Tucker's conclusion was essentially that there was an impermissible incompatibility between a judge acting as mediator and the judicial
function. His conclusion was substantially based on the following observations of the majority of the High Court in [1995] HCA 26; (1995) 184 CLR 348 Brennan CJ, Deane, Dawson and Toohey JJ said (in a passage quoted by Tucker):
The incompatibility condition may arise in a number of ways. Incompatibility might consist in so permanent and complete commitment
to performance of non-judicial functions by a judge that the further performance of substantial judicial functions by that judge
is not practicable. It might consist in the performance of non-judicial functions of such a nature that the capacity of the judge
to perform his or her judicial functions with integrity is compromised or impaired. Or it might consist in the performance of non-judicial
functions of such a nature that public confidence in the integrity of the judiciary as an institution or on the capacity of the individual
judge to perform his or her judicial functions with integrity is diminished. ()

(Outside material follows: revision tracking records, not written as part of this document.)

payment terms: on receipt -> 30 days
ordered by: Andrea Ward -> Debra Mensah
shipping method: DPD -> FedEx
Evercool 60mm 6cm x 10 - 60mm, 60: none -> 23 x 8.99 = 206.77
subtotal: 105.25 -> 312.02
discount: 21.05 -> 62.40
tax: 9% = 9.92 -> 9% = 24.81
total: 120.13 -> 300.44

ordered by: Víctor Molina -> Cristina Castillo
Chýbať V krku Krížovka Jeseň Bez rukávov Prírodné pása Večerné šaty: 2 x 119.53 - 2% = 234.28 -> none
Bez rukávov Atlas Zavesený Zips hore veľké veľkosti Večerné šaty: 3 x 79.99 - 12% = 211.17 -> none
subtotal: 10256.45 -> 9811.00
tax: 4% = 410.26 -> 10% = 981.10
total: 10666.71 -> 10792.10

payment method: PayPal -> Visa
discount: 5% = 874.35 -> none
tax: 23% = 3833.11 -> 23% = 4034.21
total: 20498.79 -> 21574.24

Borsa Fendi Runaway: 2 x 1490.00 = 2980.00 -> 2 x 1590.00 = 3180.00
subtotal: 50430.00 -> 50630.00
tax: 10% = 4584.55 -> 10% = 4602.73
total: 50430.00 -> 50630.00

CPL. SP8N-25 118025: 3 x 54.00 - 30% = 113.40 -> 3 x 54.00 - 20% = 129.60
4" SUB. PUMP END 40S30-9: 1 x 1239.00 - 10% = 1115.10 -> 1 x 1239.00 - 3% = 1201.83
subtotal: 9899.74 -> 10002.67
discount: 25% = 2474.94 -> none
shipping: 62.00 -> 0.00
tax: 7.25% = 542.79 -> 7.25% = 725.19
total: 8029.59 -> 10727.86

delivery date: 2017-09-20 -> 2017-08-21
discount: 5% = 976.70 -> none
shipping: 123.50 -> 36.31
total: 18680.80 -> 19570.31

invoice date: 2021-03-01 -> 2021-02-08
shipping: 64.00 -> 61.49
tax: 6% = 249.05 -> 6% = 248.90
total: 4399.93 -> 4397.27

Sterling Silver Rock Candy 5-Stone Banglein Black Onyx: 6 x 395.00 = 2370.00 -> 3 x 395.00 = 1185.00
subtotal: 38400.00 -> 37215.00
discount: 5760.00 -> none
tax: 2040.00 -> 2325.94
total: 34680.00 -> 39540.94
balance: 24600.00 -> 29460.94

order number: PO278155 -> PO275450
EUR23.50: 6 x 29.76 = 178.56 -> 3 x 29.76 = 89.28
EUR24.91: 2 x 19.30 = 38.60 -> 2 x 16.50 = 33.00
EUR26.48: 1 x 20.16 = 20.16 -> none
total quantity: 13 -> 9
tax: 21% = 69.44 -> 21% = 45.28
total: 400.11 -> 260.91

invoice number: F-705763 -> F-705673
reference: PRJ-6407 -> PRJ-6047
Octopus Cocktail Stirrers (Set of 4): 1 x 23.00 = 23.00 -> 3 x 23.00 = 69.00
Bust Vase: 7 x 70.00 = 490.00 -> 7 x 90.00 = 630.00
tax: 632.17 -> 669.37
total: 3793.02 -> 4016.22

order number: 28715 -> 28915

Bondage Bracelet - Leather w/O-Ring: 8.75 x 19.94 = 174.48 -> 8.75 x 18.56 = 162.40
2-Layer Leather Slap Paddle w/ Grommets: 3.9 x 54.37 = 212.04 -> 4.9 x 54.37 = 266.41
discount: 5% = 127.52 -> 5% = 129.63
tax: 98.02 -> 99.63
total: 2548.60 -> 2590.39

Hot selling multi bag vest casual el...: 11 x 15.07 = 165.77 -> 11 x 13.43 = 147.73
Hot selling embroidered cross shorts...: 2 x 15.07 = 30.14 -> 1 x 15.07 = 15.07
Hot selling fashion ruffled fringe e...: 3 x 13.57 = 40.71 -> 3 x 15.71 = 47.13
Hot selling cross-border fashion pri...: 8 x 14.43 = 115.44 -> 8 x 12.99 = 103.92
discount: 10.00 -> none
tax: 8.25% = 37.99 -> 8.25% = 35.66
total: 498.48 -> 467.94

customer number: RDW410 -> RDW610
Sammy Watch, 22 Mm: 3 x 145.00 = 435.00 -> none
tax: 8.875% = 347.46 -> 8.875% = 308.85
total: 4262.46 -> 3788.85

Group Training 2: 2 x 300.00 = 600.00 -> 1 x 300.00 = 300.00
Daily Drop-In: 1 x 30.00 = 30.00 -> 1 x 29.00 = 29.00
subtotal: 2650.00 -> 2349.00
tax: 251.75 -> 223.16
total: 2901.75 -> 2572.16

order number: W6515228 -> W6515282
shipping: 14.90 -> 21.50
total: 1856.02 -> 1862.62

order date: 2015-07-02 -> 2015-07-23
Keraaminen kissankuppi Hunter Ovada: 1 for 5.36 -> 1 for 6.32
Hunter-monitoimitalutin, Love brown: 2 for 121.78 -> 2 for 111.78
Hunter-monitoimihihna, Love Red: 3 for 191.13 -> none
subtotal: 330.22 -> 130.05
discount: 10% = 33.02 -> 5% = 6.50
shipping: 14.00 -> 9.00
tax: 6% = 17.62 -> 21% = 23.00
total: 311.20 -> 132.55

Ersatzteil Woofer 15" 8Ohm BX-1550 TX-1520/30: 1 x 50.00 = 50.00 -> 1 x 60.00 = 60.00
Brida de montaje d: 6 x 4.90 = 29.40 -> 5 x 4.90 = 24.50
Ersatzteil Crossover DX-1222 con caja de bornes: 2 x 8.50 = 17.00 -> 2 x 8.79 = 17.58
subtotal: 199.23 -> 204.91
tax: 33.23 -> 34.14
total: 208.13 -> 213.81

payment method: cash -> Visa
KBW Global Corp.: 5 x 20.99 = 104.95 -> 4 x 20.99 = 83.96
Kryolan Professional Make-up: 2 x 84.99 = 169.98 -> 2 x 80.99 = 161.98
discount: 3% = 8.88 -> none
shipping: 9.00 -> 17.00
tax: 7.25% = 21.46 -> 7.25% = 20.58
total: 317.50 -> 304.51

In summary, Tucker developed his argument this way. Mediation involves processes quite different to the judicial process. Accordingly,
acting as mediator cannot involve the exercise of judicial power. For a judge to act as a mediator it could only be as a persona
designata. In the above passage from Grollo, four of the members of the court who constituted the majority identify three ways incompatibility could occur. The third concerns
performance of non-judicial functions of a nature which would undermine confidence in the integrity of the judiciary either individually
or institutionally. Tucker's reasoning concerning why there may be incompatibility arising from a judge acting as a mediator, is
probably encapsulated in the following passage from his article:
Judges' conduct of mediations would, it is submitted, pose a very real threat to the "bubble of impartiality" that surrounds the judiciary
and which is essential in maintaining the legitimacy of its decisions. The potential for placing judges in an invidious position
in terms of conflicts in the face of the obligation of confidence, and judges' openness to attack upon their conduct of mediations
owing to a lack of transparency of the process, too seriously threatens public confidence in the judiciary for judges undertaking
mediations to be constitutionally acceptable in the face of the High Court's recent pronouncements concerning the need for judges'
functions and roles to be restricted to proper exercises of judicial power. ()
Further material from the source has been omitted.